What this task involves>
Return the entries below verbatim. Pictures stay out.

Available data>

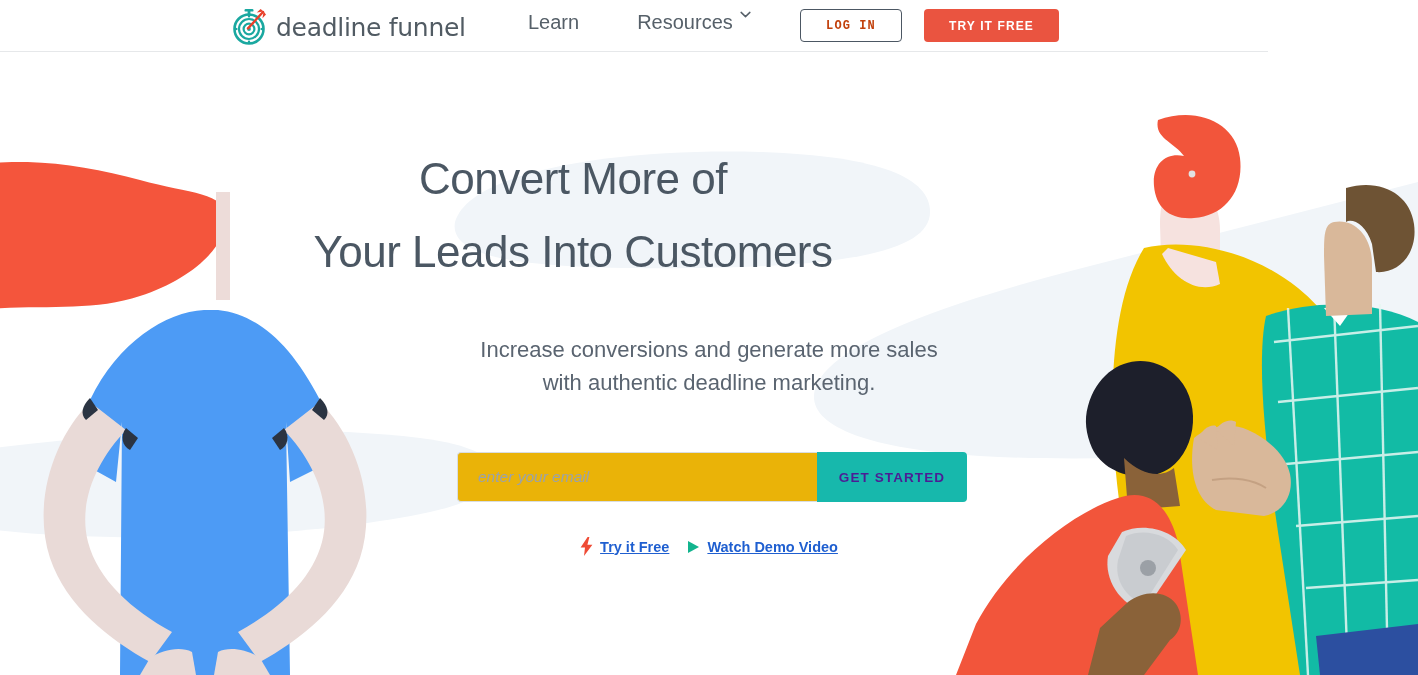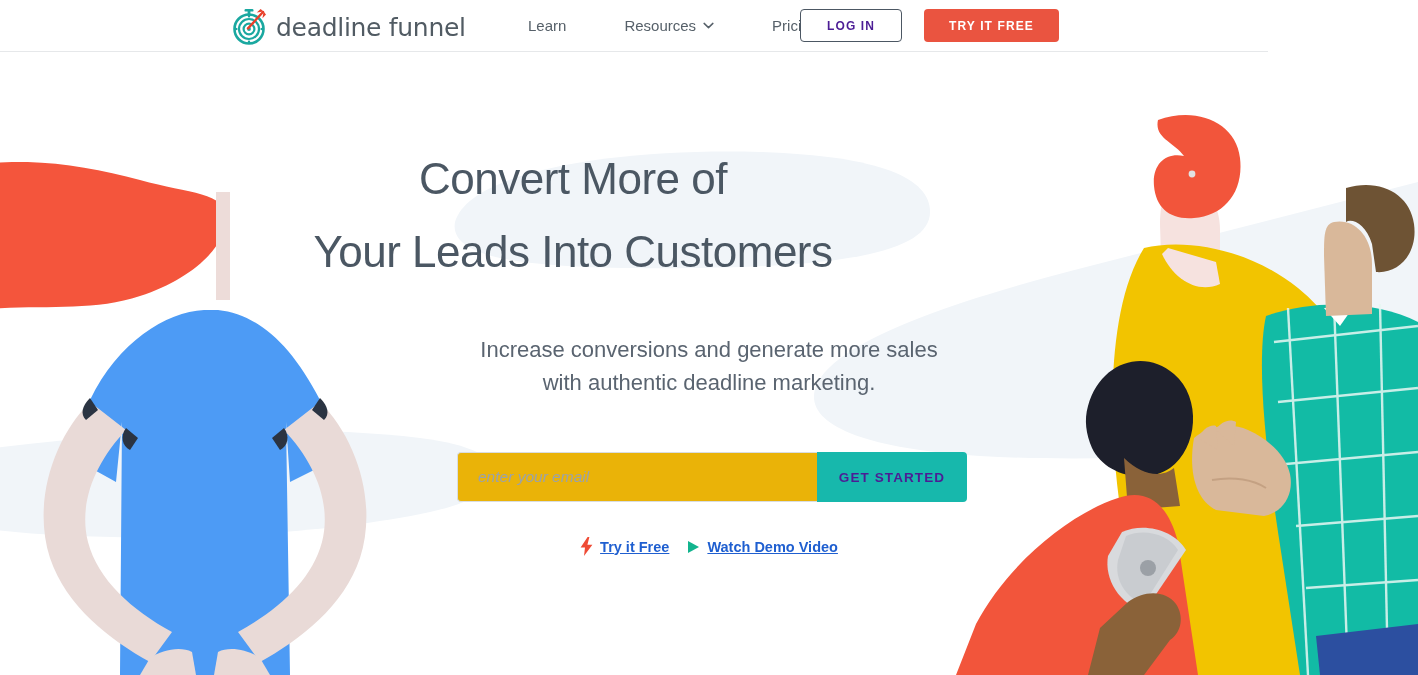"Learn" .nav-item { align-items: center -> none; font-size: 15px -> 20px }
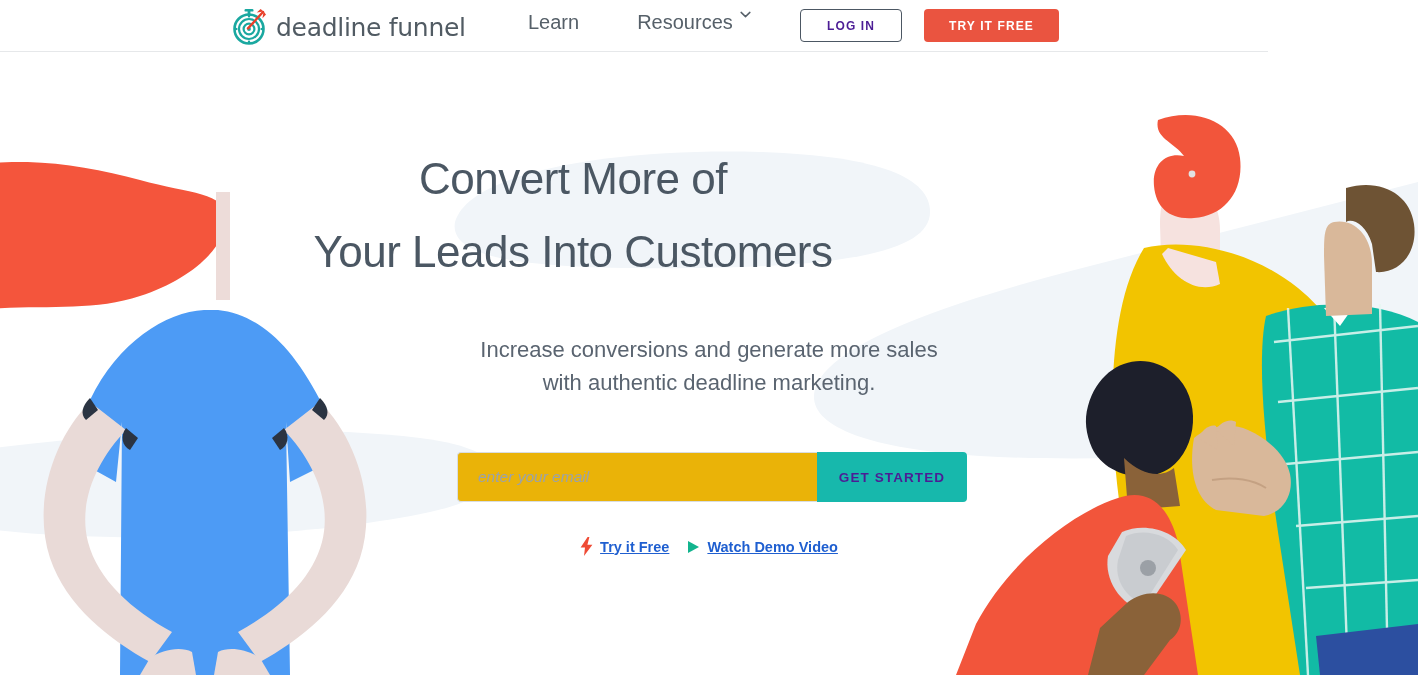"LOG IN" .btn-login { color: #4c1d95 -> #c2410c; font-family: Liberation Sans, sans-serif -> Liberation Mono, monospace }
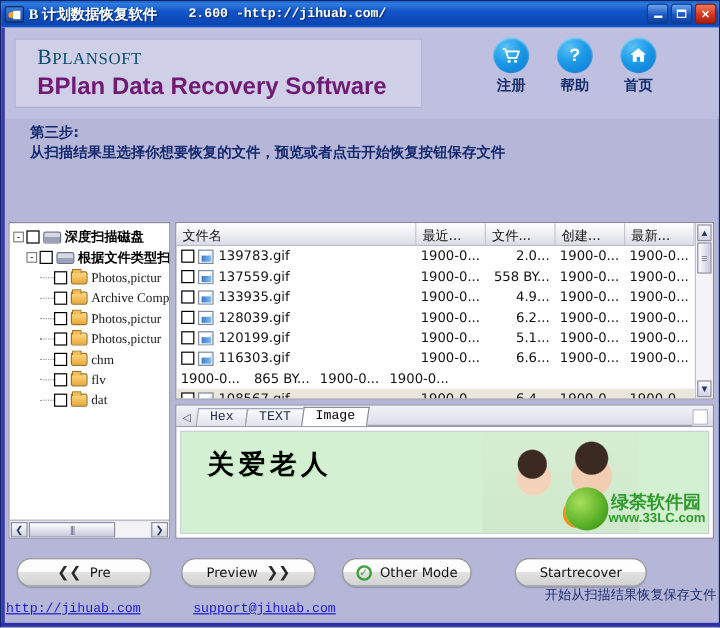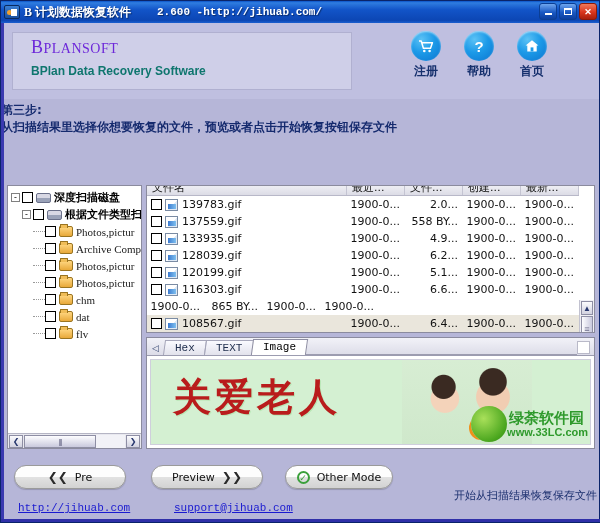"BPLANSOFT" .logo-line1 { color: #6d28d9 -> #0c4a6e }
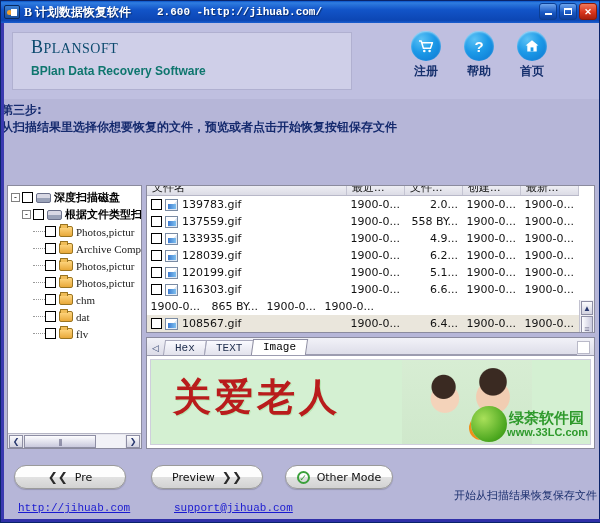"BPlan Data Recovery Software" .logo-line2 { color: #0f766e -> #701a75; font-size: 12px -> 20px }
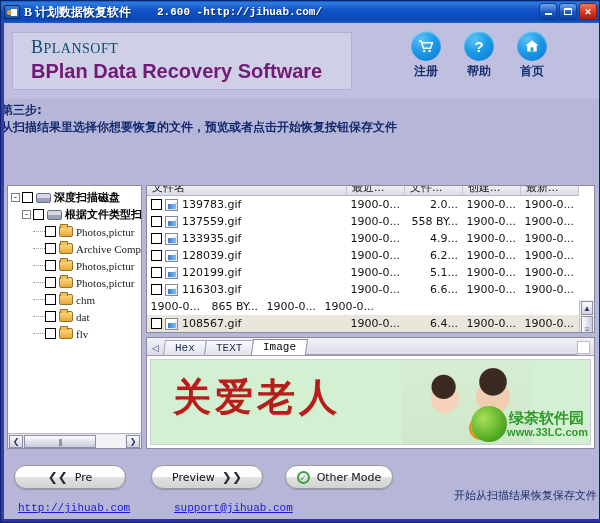"第三步:" .steps { padding: 3px 0 0 0 -> 3px 0 0 24px }
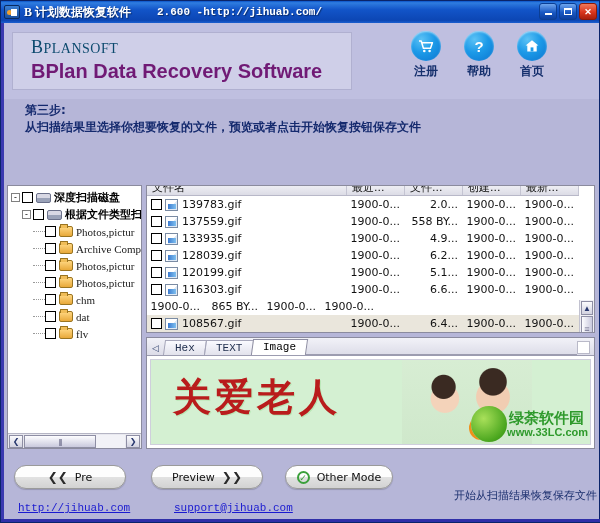"文件名" .fl-body { align-items: flex-end -> none }
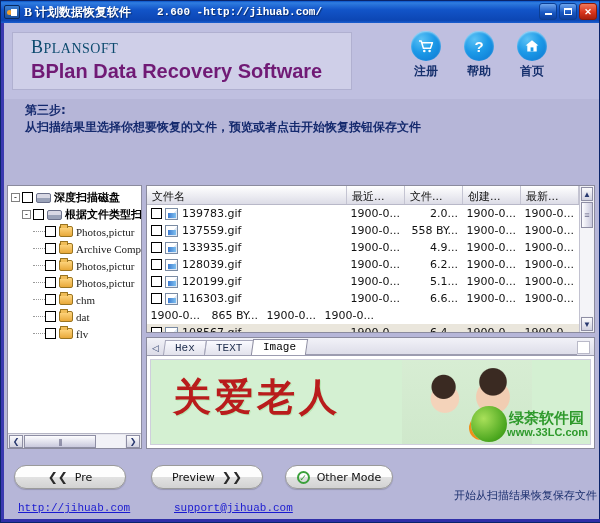"dat" div.tree-row { order: before "flv" -> after "flv" }
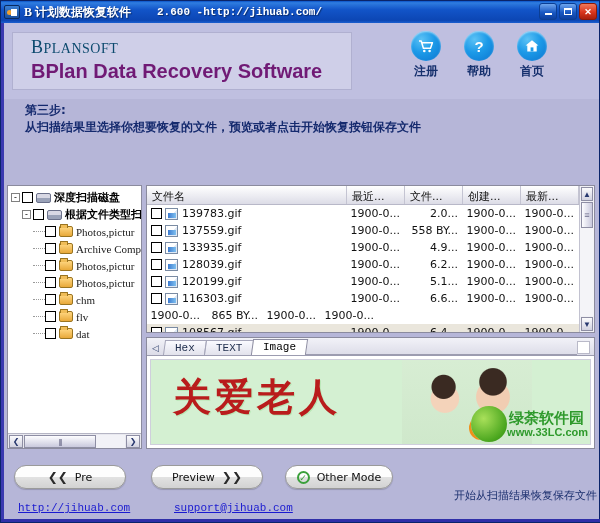"关爱老人" .pv-text { color: #b91c1c -> #000000; font-size: 38px -> 22px }
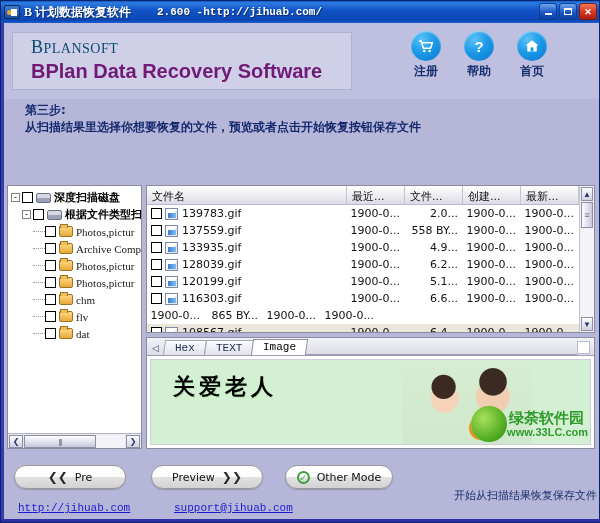"Startrecover" div.btn { html: none -> <div> <span>Startrecover</span> </div> }
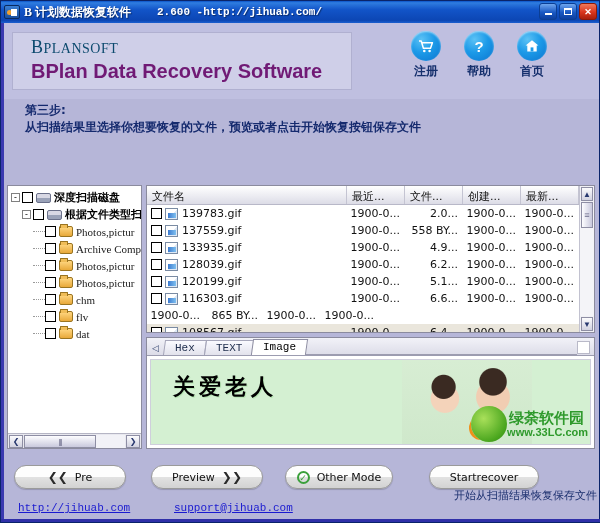"http://jihuab.com" .flink { margin-left: 13px -> none }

Response below>
"Learn" .nav-item { align-items: center -> none; font-size: 15px -> 20px }
"LOG IN" .btn-login { color: #4c1d95 -> #c2410c; font-family: Liberation Sans, sans-serif -> Liberation Mono, monospace }
"BPLANSOFT" .logo-line1 { color: #6d28d9 -> #0c4a6e }
"BPlan Data Recovery Software" .logo-line2 { color: #0f766e -> #701a75; font-size: 12px -> 20px }
"第三步:" .steps { padding: 3px 0 0 0 -> 3px 0 0 24px }
"文件名" .fl-body { align-items: flex-end -> none }
"dat" div.tree-row { order: before "flv" -> after "flv" }
"关爱老人" .pv-text { color: #b91c1c -> #000000; font-size: 38px -> 22px }
"Startrecover" div.btn { html: none -> <div> <span>Startrecover</span> </div> }
"http://jihuab.com" .flink { margin-left: 13px -> none }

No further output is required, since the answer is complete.